PE Watch: Latest developments and trends, May 2022


BEPS MLI: Belize and Cameroon deposits instrument of ratification of the MLI

On 7 and 21 April 2022 respectively, Belize (pdf) and Cameroon (pdf) deposited their instrument of ratification of the Base Erosion and Profit Shifting (BEPS) Multilateral Instrument (MLI) with the Organisation for Economic Co-operation and Development (OECD). Belize confirmed its preliminary positions regarding the permanent establishment (PE) provisions and chose not to apply any of the PE provisions of the MLI. Cameroon confirmed its preliminary PE positions and chose to apply all of the PE provisions of the MLI. The MLI will enter into force for both jurisdictions on 1 August 2022.

PE tax rulings

Denmark: Employees working from home do not constitute a PE in Denmark

On 1 April 2022, the Danish Tax Board (DTB) published binding tax ruling SKM2022.166.SR analyzing whether an employee who wants to move to Denmark and work from home there would constitute a PE in Denmark. In this case, a Danish citizen working and living in Switzerland would like to work in Denmark due to personal reasons. The employee has the role of Interim Chief Financial Officer and is also a member of the board of directors. He provides financial inputs that the Chief Executive Office and the board of directors can use to make strategic decisions. The employee plans to work in Switzerland three days a week and two days a week in Denmark. The work performed in Switzerland will not differ significantly when he is in Denmark and all tasks related to the board of directors would take place in Switzerland.

The DTB concluded that the employee would not constitute a PE for the Swiss employer. This is because the employee would not be involved in sales-related activities and his role was of an internal nature. Furthermore, the functions as a member of the board of directors would primarily be handled in Switzerland.

On the same date, the DTB also published binding tax ruling SKM2022.167.SR on whether two employees of a Norwegian company who want to move to Denmark and work from home would create a PE in Denmark. Both employees want to move to Denmark for personal reasons and would not receive any compensation to work from home. The work of both employees can be performed from anywhere and it does not have any connection to customers in Denmark. Both employees will not be involved in any sales-related activities nor sign any contracts on behalf of the Norwegian employer. Also, the Norwegian company does not have any operations in Denmark and it does not plan to do so either.

The DTB concluded that both employees would not constitute a PE for their Norwegian employer since there would not be a fixed place of business in Denmark. This is due to the fact that the activities carried on from the home office of both employees do not benefit the Norwegian employer and the decision to work from home in Denmark was never required by the Norwegian employer.

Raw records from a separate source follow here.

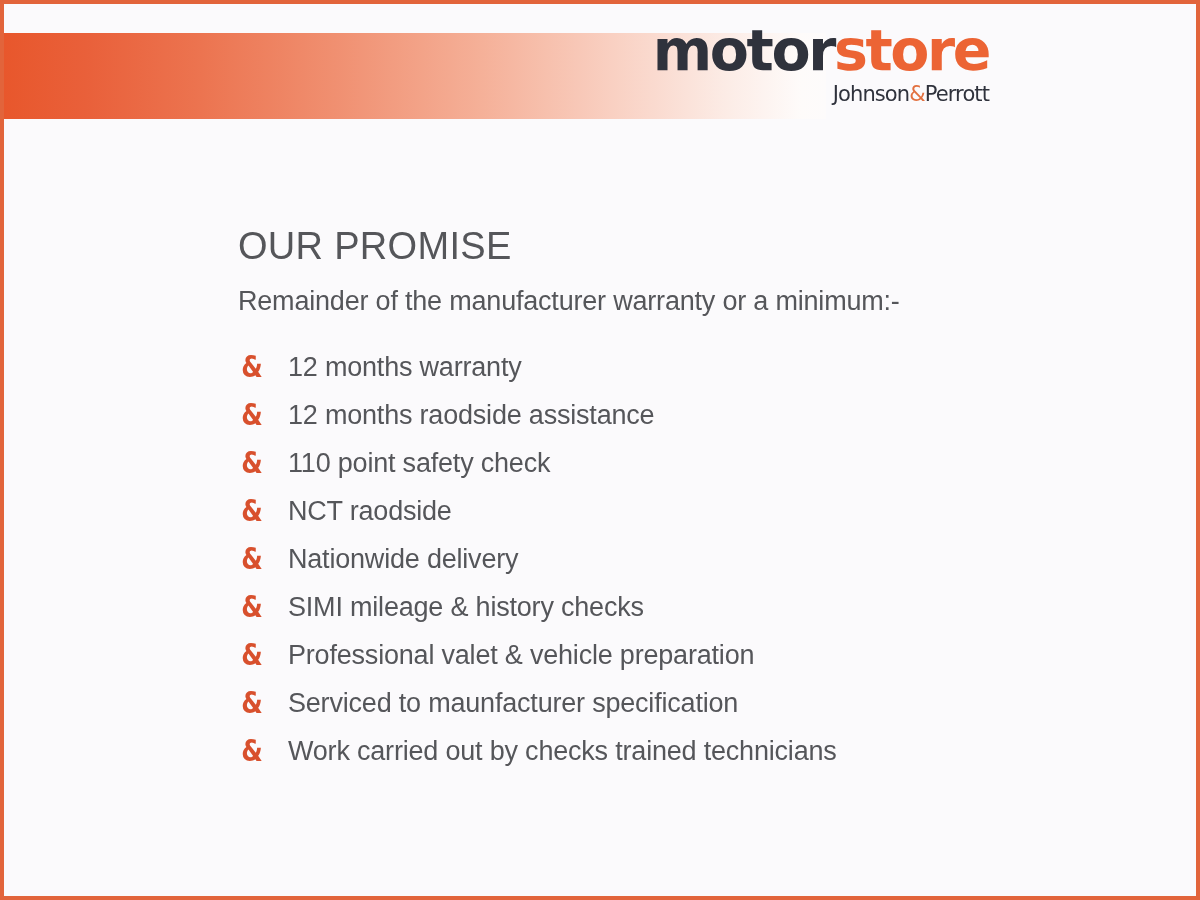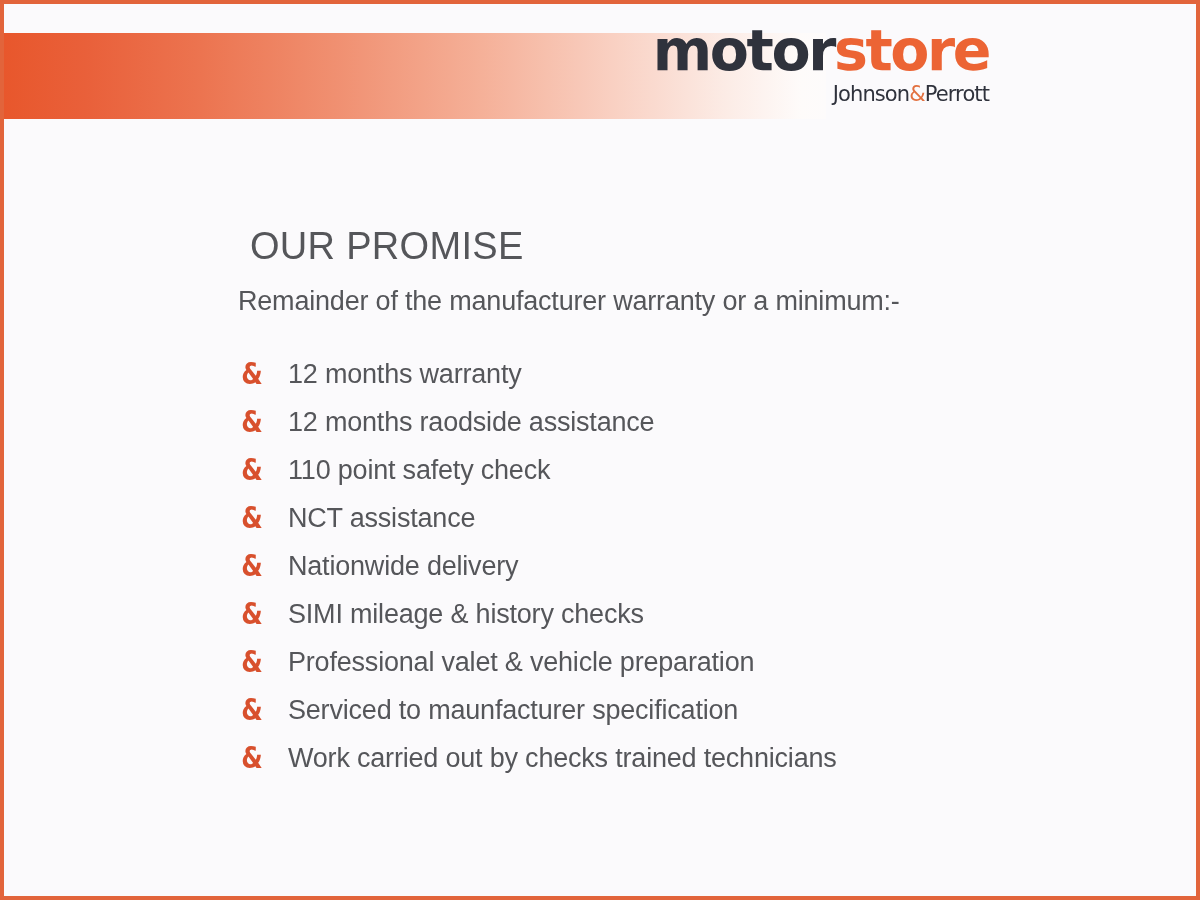"OUR PROMISE" .page-title { margin: 0 0 17px 12px -> 0 0 17px 0 }
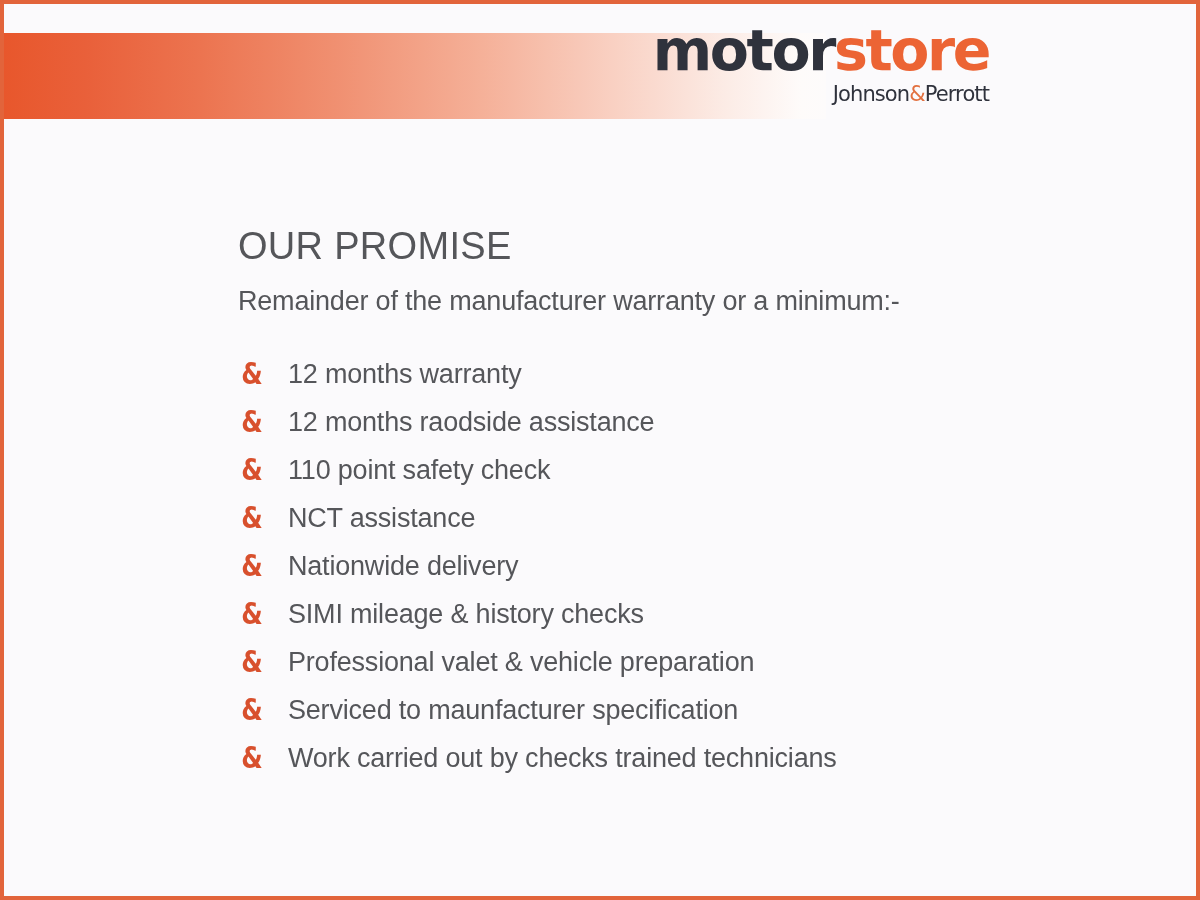"Remainder of the manufacturer warranty" .subtitle { margin: 0 0 33px 0 -> 0 0 26px 0 }
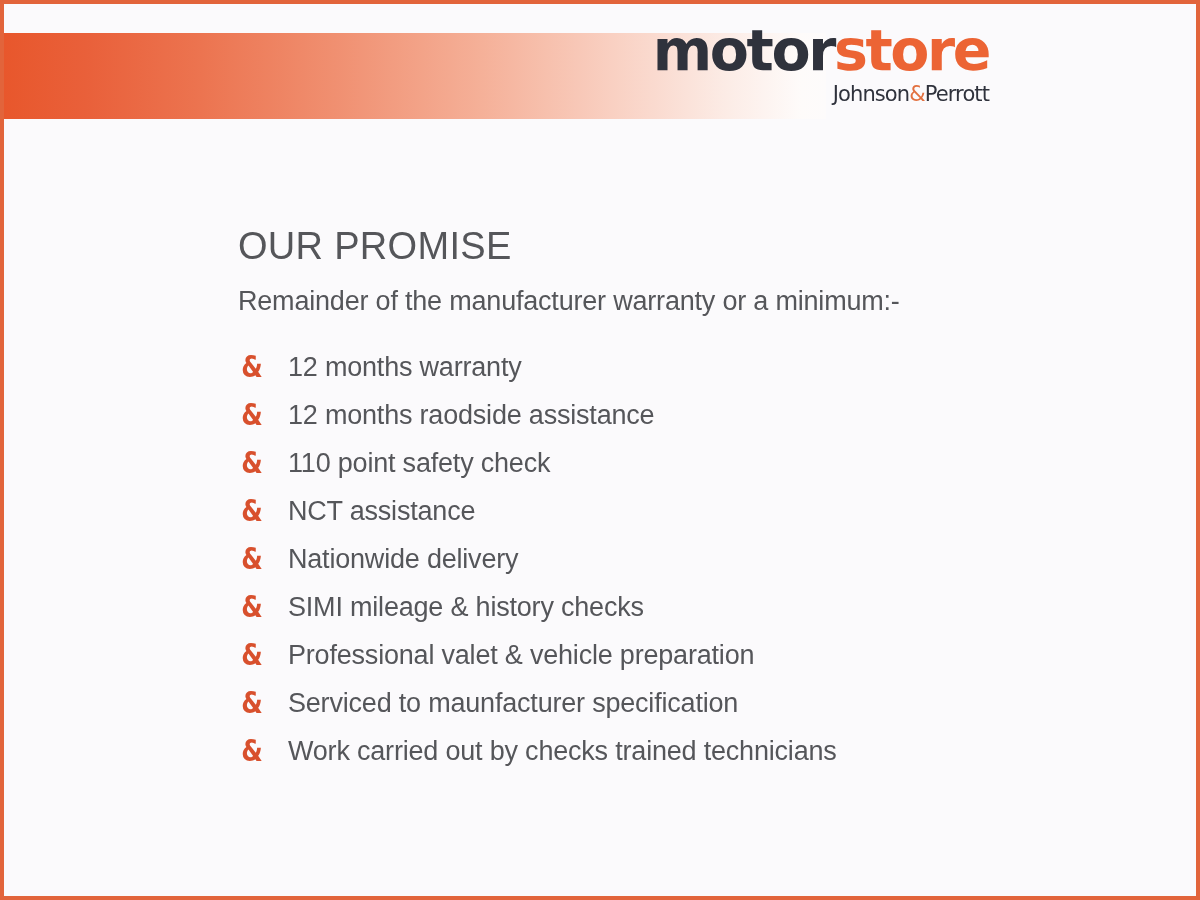"NCT assistance" span.promise-text { text: assistance -> raodside }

PE developments in response to COVID-19

Germany - Switzerland: Extension to the mutual agreement on frontier workers

On 11 April 2022, the German Ministry of Finance published an update to the mutual agreement with Switzerland (pdf), on frontier workers. Among other items, this mutual agreement includes a section with respect to home office PEs. Accordingly, employees carrying out their activity in their home office as a result of the COVID-19 pandemic will generally not constitute a home office PE for their employers. The current update extends the application of the mutual agreement to 30 June 2022 and it also announces that there will be no further extensions. Other than the extension of the period of application, the content of the mutual agreement remains the same.

Other PE developments

UAE: Public consultation on the introduction of corporate tax

On 28 April 2022, the United Arab Emirates (UAE) Ministry of Finance released a public consultation document (pdf) on the planned introduction of the corporate tax in the UAE. Among other items, the UAE intends to apply a corporate tax to foreign legal entities that have a PE in the UAE or that earn UAE-sourced income. The PE concept under the proposed corporate tax regime has been designed on the basis of Article 5 of the OECD Model Tax Convention (OECD MTC). The consultation document provides that foreign companies, located in a jurisdiction with a tax treaty with the UAE, can use the Commentaries of the OECD MTC when assessing whether they have a PE in the UAE.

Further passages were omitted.